Escrito por: Cláudia Motta, especial para RBA
“Se enganam eles se pensam 'vamos tirar o Lula da jogada e está tudo resolvido'; se pensam que o 'problema' sou eu, é bom tirar o cavalo da chuva porque temos milhões de pessoas que pensam como o Lula
Quase três horas para chegar à Praça Pedro II, no centro histórico da capital. Metade do caminho de ferry, metade de ônibus, assim Elza Rodrigues saiu da comunidade quilombola de Rio Grande, no município de Bequimão, para chegar ao ato de encerramento da Caravana Lula pelo Brasil, na noite desta terça-feira (5). Foram 20 dias e 4.300 quilômetros passando por mais de 50 municípios nos nove estados do Nordeste. Dona Elza é mais um personagem dessa história que não poderia ser contada sem os milhares de rostos anônimos, principal componente em cada parada pelo caminho, em cada grande manifestação.

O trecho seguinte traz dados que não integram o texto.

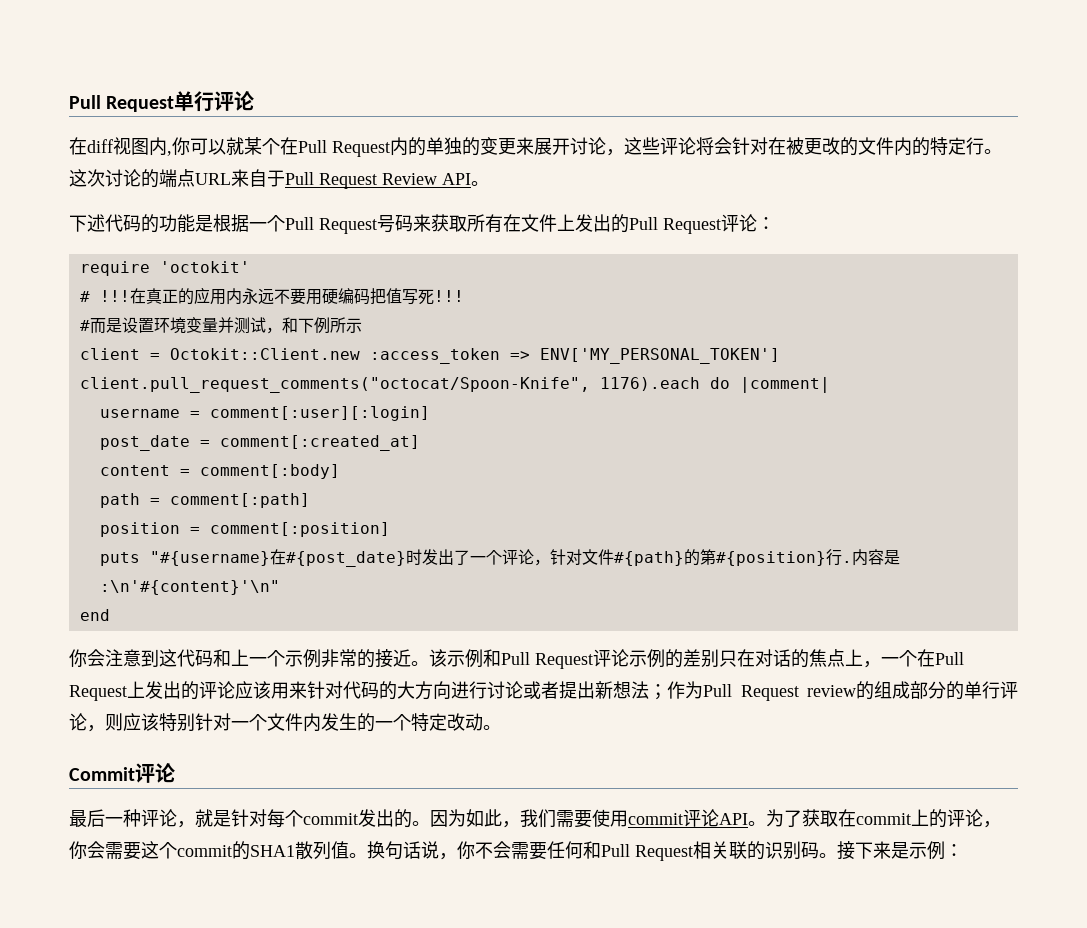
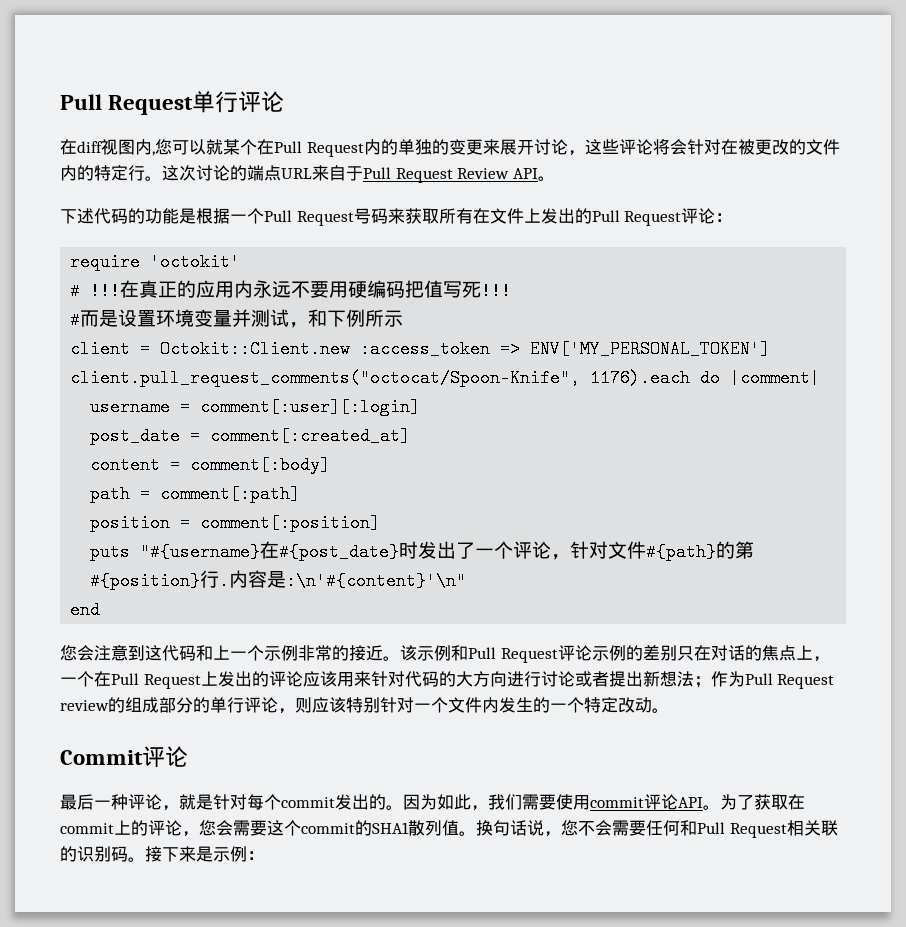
- 在diff视图内,你可以就某个在Pull Request内的单独的变更来展开讨论，这些评论将会针对在被更改的文件内的特定行。
+ 在diff视图内,您可以就某个在Pull Request内的单独的变更来展开讨论，这些评论将会针对在被更改的文件内的特定行。
- 你会注意到这代码和上一个示例非常的接近。
+ 您会注意到这代码和上一个示例非常的接近。
- 为了获取在commit上的评论，你会需要这个commit的SHA1散列值。
+ 为了获取在commit上的评论，您会需要这个commit的SHA1散列值。
- 换句话说，你不会需要任何和Pull Request相关联的识别码。
+ 换句话说，您不会需要任何和Pull Request相关联的识别码。

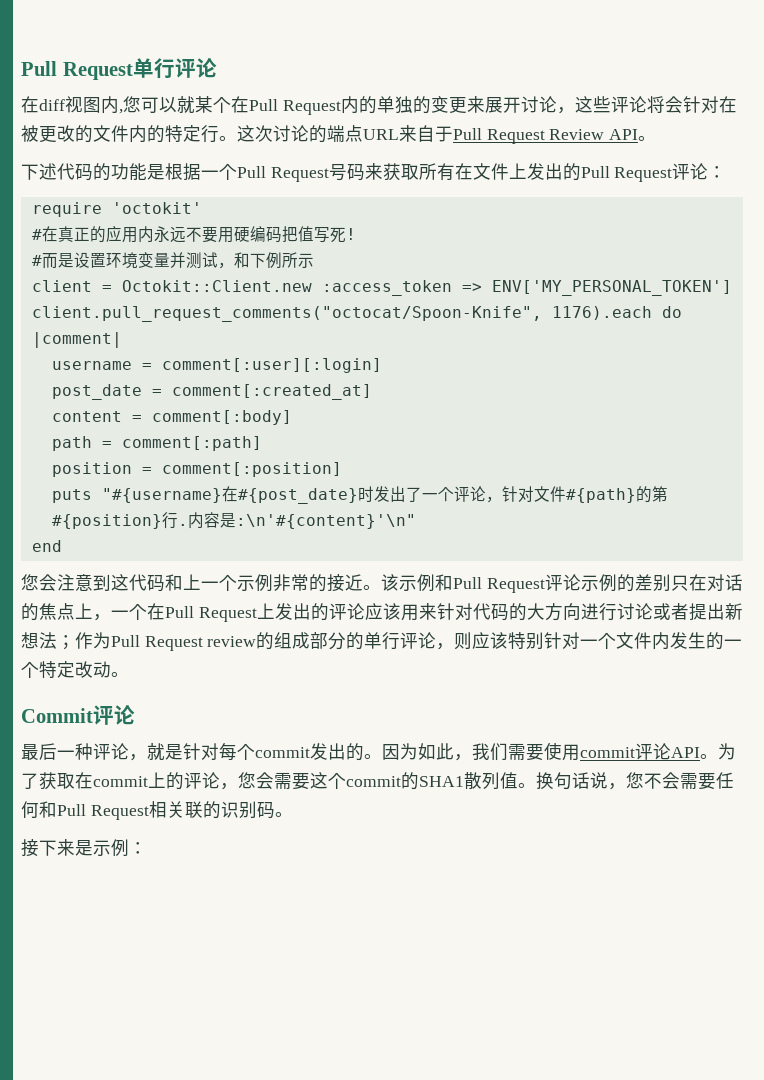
- # !!!在真正的应用内永远不要用硬编码把值写死!!!
+ #在真正的应用内永远不要用硬编码把值写死!
- 换句话说，您不会需要任何和Pull Request相关联的识别码。接下来是示例：
+ 换句话说，您不会需要任何和Pull Request相关联的识别码。
+ 接下来是示例：

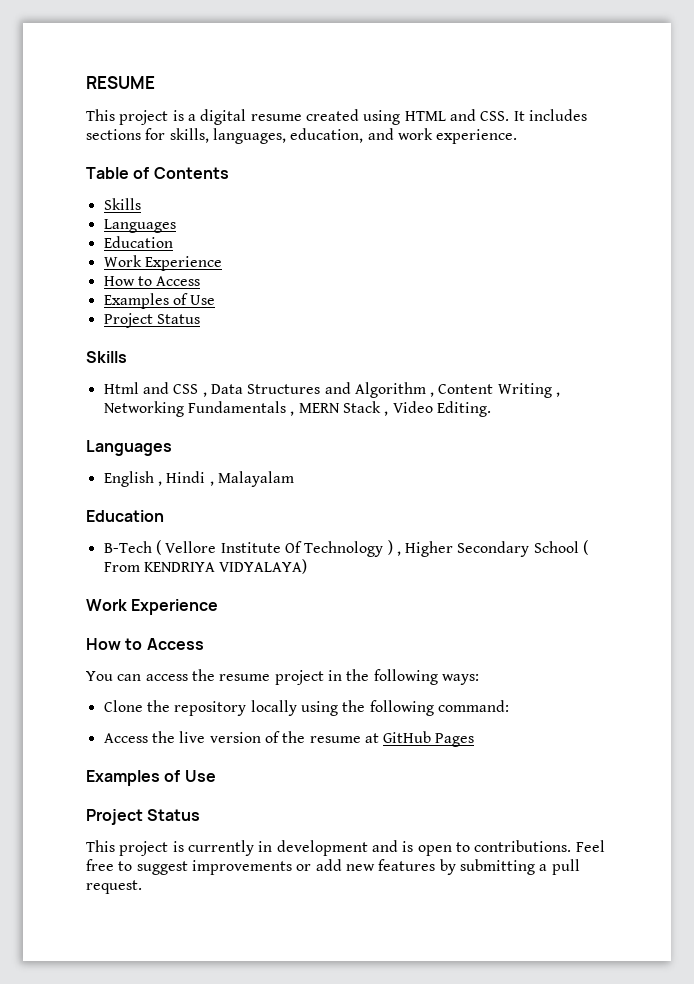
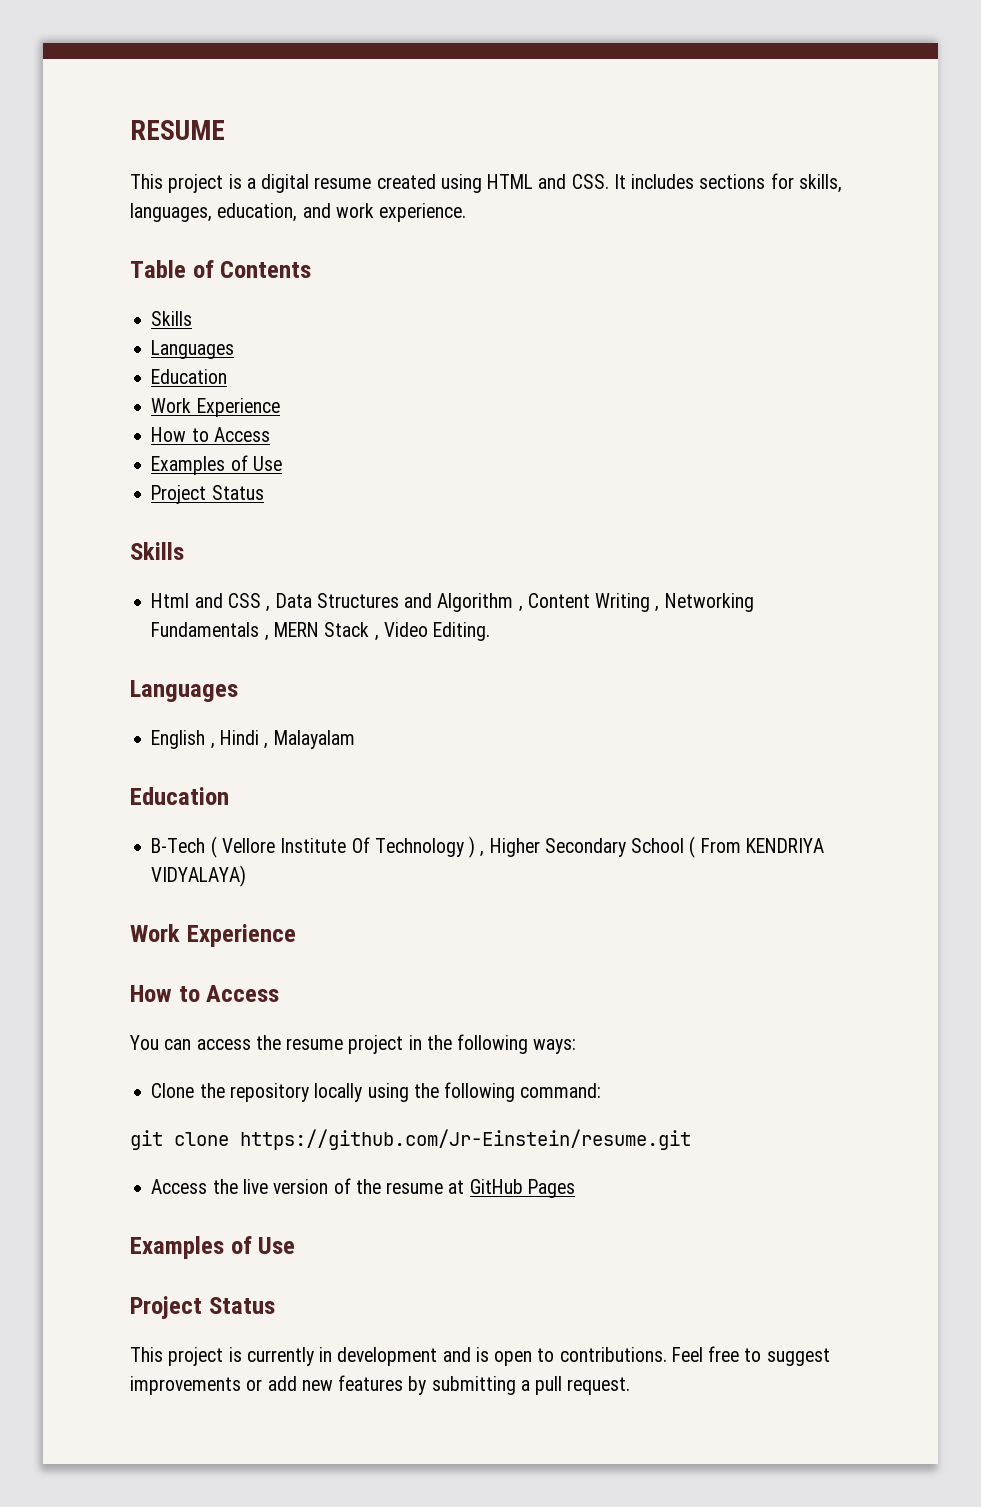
+ git clone https://github.com/Jr-Einstein/resume.git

São os responsáveis por uma mistura especial de “cheiro de poeira com cheiro de esperança”, como definiu Lula em seu discurso de despedida. “Termino dizendo para vocês: queria que todo governante desse país fizesse uma caravana. Que tivessem coragem de conversar com o povo, abraçar pessoas com cheiro de poeira, cheiro de esperança e cheiro de sonho. Pessoas dizendo que estamos perdendo o que conquistamos. Eu diria: não percam a esperança. Quando não acreditarem em ninguém, entrem na política.”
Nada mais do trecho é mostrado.